Task to complete: Starting at the line with "[528,838,562,847] was ->" and going on through the line with "[567,149,659,163] ./cadence ->", reproduce each line in the records below exactly and nothing more.

Source data:
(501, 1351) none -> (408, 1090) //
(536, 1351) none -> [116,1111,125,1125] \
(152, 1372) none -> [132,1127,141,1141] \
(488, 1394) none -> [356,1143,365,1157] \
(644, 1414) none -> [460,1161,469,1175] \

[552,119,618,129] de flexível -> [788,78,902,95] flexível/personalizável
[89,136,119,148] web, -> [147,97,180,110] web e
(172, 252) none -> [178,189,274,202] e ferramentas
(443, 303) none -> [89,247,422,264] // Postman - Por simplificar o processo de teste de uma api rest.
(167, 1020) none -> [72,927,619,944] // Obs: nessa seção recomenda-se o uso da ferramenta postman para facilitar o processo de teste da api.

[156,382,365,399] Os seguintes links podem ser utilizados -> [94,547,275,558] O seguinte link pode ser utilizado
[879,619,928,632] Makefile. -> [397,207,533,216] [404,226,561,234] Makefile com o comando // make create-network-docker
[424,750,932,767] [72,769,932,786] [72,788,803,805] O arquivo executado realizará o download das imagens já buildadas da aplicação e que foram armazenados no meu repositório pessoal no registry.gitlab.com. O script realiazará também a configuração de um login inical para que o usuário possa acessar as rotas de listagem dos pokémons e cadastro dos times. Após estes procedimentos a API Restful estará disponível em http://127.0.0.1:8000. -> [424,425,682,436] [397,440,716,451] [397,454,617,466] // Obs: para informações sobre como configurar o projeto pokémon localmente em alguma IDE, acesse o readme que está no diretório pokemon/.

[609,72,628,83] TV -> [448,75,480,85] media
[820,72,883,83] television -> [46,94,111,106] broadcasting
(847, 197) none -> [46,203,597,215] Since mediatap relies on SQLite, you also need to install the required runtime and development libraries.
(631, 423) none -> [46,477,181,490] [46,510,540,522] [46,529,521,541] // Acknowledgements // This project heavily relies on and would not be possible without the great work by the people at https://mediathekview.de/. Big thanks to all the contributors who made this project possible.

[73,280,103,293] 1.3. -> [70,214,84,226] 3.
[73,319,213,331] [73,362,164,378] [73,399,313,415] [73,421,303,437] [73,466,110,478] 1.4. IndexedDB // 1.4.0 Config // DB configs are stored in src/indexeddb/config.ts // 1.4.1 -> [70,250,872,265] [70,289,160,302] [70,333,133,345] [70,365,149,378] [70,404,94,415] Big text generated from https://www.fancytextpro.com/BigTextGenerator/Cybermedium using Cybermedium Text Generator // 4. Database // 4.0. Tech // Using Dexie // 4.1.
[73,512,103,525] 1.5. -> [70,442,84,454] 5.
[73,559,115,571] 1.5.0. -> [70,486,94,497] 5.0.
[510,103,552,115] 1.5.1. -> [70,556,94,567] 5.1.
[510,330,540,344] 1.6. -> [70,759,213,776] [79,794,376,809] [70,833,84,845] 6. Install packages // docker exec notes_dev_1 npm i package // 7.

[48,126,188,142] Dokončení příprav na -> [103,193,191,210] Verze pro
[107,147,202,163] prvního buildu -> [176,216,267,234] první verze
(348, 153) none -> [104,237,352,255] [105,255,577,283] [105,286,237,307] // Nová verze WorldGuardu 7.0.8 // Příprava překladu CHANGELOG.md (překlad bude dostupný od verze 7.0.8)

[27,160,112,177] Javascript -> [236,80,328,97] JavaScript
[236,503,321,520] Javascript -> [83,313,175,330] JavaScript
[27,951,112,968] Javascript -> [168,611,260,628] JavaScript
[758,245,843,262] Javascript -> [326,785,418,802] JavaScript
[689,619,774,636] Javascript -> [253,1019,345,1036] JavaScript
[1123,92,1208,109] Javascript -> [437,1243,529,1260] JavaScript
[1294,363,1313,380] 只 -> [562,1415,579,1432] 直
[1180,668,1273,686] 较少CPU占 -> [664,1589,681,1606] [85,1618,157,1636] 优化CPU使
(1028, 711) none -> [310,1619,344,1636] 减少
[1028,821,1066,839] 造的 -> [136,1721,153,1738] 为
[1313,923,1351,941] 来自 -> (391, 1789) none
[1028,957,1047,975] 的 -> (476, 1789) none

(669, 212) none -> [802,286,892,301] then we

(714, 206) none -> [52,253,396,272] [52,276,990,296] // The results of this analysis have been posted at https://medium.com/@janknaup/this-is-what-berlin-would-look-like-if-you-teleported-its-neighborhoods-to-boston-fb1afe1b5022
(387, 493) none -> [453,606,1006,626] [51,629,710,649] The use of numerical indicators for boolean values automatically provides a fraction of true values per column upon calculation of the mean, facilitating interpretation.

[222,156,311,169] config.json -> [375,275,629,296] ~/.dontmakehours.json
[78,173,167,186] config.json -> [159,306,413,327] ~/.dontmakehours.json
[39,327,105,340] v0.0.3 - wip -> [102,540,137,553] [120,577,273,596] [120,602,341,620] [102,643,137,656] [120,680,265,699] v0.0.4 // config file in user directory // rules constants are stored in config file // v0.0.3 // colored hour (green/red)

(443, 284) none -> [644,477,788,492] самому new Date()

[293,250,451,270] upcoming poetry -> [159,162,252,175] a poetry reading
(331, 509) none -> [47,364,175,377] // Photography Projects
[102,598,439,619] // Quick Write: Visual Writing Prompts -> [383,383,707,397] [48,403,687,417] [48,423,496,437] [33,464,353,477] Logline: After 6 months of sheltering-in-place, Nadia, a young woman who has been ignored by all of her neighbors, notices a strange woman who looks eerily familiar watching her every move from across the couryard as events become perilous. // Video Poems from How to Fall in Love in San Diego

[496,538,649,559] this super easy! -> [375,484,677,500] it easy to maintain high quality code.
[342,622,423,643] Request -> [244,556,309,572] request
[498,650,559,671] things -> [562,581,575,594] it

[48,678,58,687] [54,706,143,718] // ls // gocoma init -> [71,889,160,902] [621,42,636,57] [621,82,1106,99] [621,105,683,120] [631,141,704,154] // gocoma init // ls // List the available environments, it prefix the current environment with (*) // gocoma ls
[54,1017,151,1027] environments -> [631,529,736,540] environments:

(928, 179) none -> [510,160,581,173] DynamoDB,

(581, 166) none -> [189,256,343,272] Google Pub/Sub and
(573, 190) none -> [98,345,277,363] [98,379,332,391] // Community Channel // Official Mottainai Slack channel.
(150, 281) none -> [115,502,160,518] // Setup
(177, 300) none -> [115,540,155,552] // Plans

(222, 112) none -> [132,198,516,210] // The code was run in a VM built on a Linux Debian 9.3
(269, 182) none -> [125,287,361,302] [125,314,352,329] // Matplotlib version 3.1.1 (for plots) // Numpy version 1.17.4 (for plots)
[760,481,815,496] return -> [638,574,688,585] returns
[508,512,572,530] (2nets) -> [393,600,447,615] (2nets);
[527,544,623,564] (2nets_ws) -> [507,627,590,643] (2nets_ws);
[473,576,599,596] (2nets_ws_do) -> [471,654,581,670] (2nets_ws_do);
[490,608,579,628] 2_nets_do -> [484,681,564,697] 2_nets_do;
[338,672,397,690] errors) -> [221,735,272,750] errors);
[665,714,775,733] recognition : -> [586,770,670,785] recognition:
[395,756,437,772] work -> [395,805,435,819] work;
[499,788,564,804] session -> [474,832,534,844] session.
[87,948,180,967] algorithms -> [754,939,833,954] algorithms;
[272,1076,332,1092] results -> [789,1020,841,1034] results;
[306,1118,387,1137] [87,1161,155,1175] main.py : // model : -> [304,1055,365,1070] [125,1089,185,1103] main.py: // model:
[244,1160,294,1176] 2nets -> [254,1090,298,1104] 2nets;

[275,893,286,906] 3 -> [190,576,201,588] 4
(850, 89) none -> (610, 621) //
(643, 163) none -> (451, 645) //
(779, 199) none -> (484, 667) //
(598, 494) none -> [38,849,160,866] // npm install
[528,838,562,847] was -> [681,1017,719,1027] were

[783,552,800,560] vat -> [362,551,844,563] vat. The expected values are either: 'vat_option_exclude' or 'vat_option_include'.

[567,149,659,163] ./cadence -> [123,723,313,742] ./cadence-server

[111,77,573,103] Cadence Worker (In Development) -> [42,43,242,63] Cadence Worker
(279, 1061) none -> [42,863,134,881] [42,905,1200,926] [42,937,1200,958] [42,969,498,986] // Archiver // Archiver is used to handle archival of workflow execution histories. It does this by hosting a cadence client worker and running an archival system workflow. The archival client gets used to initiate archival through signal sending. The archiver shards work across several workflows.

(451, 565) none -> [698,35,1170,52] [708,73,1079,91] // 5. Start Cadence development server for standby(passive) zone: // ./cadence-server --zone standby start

Finished exercise:
[528,838,562,847] was -> [681,1017,719,1027] were

[783,552,800,560] vat -> [362,551,844,563] vat. The expected values are either: 'vat_option_exclude' or 'vat_option_include'.

[567,149,659,163] ./cadence -> [123,723,313,742] ./cadence-server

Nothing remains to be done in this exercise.